UPDATE: This takes about 4 minutes per iteration with 160 components. To build a null distribution, I think we'd want at least 1000 iterations.

tsalo commented 5 years ago

@smoia You've been digging into MELODIC's code a bit. Do you know how they convert their component maps into z-statistics?

tsalo commented 5 years ago

If we just use more aggressive dimensionality reduction in the PCA step prior to metric calculation, then the properly calculated statistics should be valid. We can do this by setting n_components to be a proportion of the variance. I think somewhere between 0.95 and 0.99 should remove enough low-variance components to give us reasonable degrees of freedom.

tsalo commented 5 years ago

If we want to go with the permutation approach, it looks like nilearn.mass_univariate.permuted_ols does what I was thinking, so it's an issue that's been dealt with already I guess. It would add a lot of time to the workflow, but we could maybe support it as an option.

stale[bot] commented 4 years ago

This issue has been automatically marked as stale because it has not had recent activity. It will be closed if no further activity occurs. Thank you for your contributions to tedana:tada: !

jbteves commented 4 years ago

This issue isn't as stale as you think, bot.

tsalo commented 4 years ago

This issue should be somewhat resolved by our shift to MA-PCA methods (see https://github.com/ME-ICA/tedana/issues/178#issuecomment-512807879), and we decided to refactor the regression function instead of using a nonparametric approach like permuted_ols.

We still need to do the refactor, which includes converting z-values to z-statistics.

tsalo commented 4 years ago

This is coming up as well in the BrainHack Donostia project ica-aroma-reorg, where we need a solid version of computefeats2 to reproduce MELODIC's outputs.

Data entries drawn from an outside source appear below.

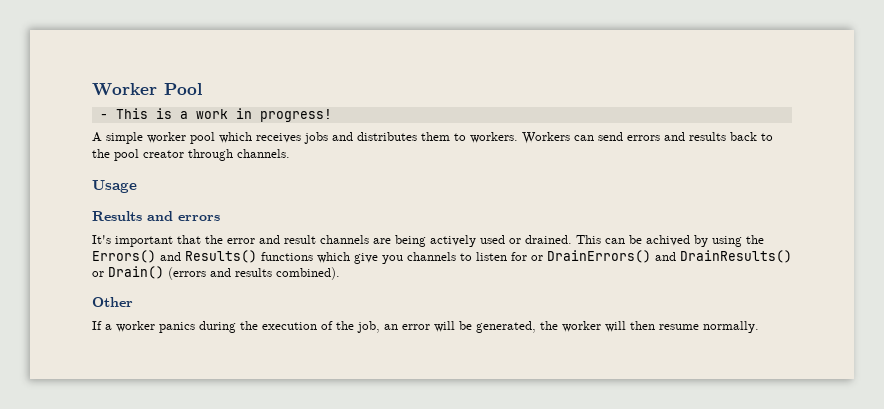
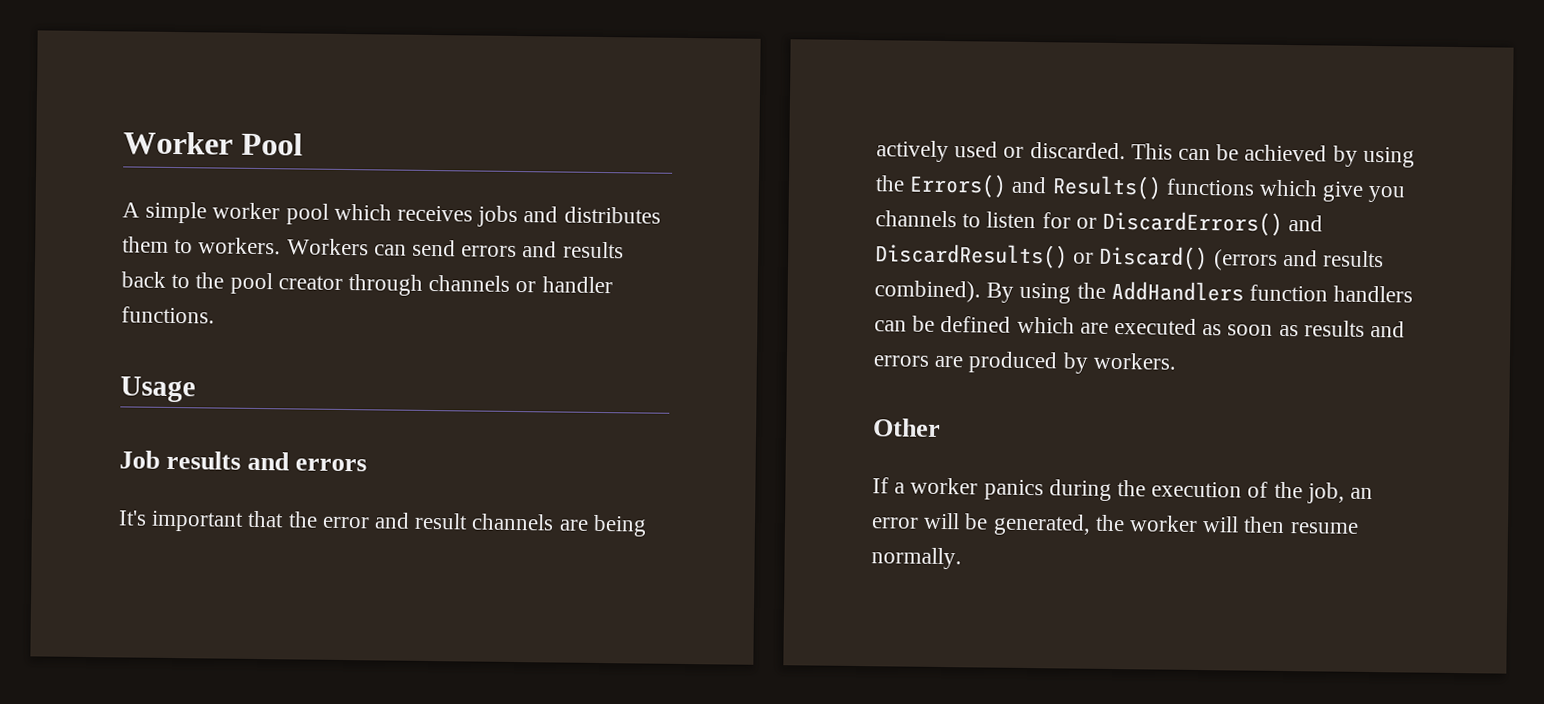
[99,108,332,122] // - This is a work in progress! -> (303, 144) none
[237,149,290,158] channels. -> [428,274,613,294] [121,306,215,324] channels or handler functions.
[92,211,142,221] Results -> [119,450,242,470] Job results
[525,235,572,244] drained. -> [1029,141,1126,160] discarded.
[646,235,690,246] achived -> [1244,144,1328,162] achieved
[547,250,792,263] [92,266,164,279] DrainErrors() and DrainResults() or Drain() -> [1102,210,1324,236] [875,243,1209,271] DiscardErrors() and DiscardResults() or Discard()
(340, 273) none -> [986,280,1414,304] [874,315,1406,338] [873,351,1177,374] By using the AddHandlers function handlers can be defined which are executed as soon as results and errors are produced by workers.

smoia commented 4 years ago

Still need the contribution? I can look into it!

tsalo commented 3 years ago

I think that the current solution is available here. @CesarCaballeroGaudes @smoia do you know what, if anything, still needs to be done to get it working?

EDIT: I'm happy to handle merge conflicts and any documentation tuning that needs to happen if the core code is working.

smoia commented 3 years ago

Hello, sorry for the delay! @tsalo I think the correct implementation is here. I can open a PR and see what's left to do to merge, what do you think?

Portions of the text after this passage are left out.